Releases · davidamacey/OpenTranscribe

14 Jan 05:13

davidamacey

v0.3.3

cae684a

v0.3.3 - Community Contributions & Protected Media Support Latest

Latest

Community Contributions & Protected Media Support

Community-driven release featuring contributions from @vfilon, who submitted all four PRs in this version!

Highlights

🇷🇺 Russian Language Support - 8th supported UI language with 1,600+ translated strings
🔐 Protected Media Authentication - New plugin system for downloading from password-protected corporate video portals (MediaCMS support built-in)
🛠️ Bug Fixes - VRAM monitoring fix for non-CUDA devices, loading screen translation fix
🔧 URL Utilities - Centralized URL construction for consistent dev/production behavior

How to Update

Docker Compose:

docker compose pull
docker compose up -d

Protected Media Setup (Optional)

To enable authenticated downloads from MediaCMS installations:

# Add to .env
MEDIACMS_ALLOWED_HOSTS=media.example.com,mediacms.internal

Full Changelog

See CHANGELOG.md for complete details.

Thank You

Special thanks to @vfilon for contributing all four PRs in this release!

Assets 2

17 Dec 01:42

davidamacey

v0.3.2

23f39ce

v0.3.2 - Setup Script Bug Fixes

Patch release fixing critical bugs in the one-liner installation script that prevented successful setup on fresh installations.

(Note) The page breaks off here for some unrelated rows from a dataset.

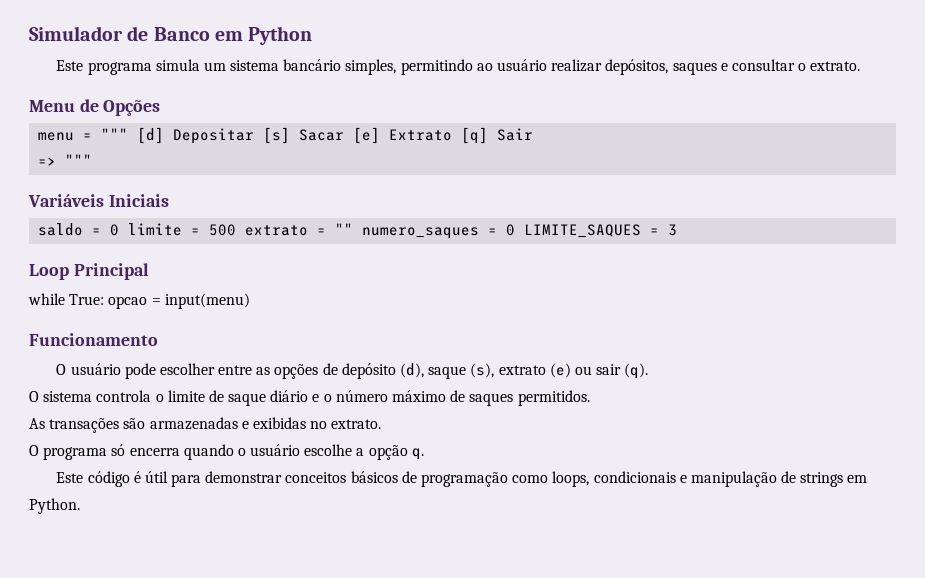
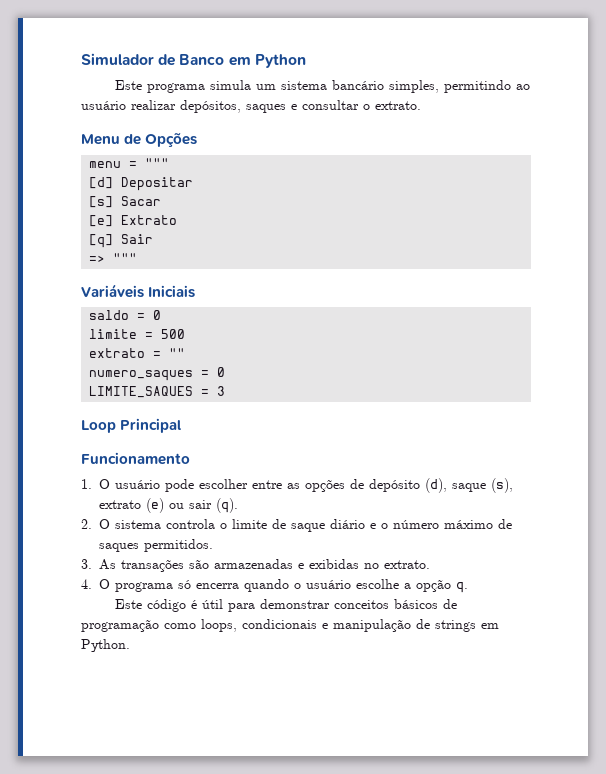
- menu = """ [d] Depositar [s] Sacar [e] Extrato [q] Sair
+ menu = """
+ [d] Depositar
+ [s] Sacar
+ [e] Extrato
+ [q] Sair
- saldo = 0 limite = 500 extrato = "" numero_saques = 0 LIMITE_SAQUES = 3
+ saldo = 0
+ limite = 500
+ extrato = ""
+ numero_saques = 0
+ LIMITE_SAQUES = 3
- while True: opcao = input(menu)
- O usuário pode escolher entre as opções de depósito (d), saque (s), extrato (e) ou sair (q).
+ 1. O usuário pode escolher entre as opções de depósito (d), saque (s), extrato (e) ou sair (q).
- O sistema controla o limite de saque diário e o número máximo de saques permitidos.
+ 2. O sistema controla o limite de saque diário e o número máximo de saques permitidos.
- As transações são armazenadas e exibidas no extrato.
+ 3. As transações são armazenadas e exibidas no extrato.
- O programa só encerra quando o usuário escolhe a opção q.
+ 4. O programa só encerra quando o usuário escolhe a opção q.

Note: This is a scripts-only release. No Docker container rebuild required.

Fixed

Setup Script Fixes

Scripts Directory Creation - Fixed curl error 23 ("Failure writing output to destination") when downloading SSL and permission scripts by creating the scripts/ directory before download attempts
PyTorch 2.6+ Compatibility - Applied torch.load patch to download-models.py for PyTorch 2.6+ compatibility, mirroring the fix already present in the backend (from Wes Brown's commit 8929cd6)
- PyTorch 2.6 changed weights_only default to True, causing omegaconf deserialization errors during model downloads
- The patch sets weights_only=False for trusted HuggingFace models

Upgrade Notes

For existing installations: No action required - Docker containers already have the PyTorch fix.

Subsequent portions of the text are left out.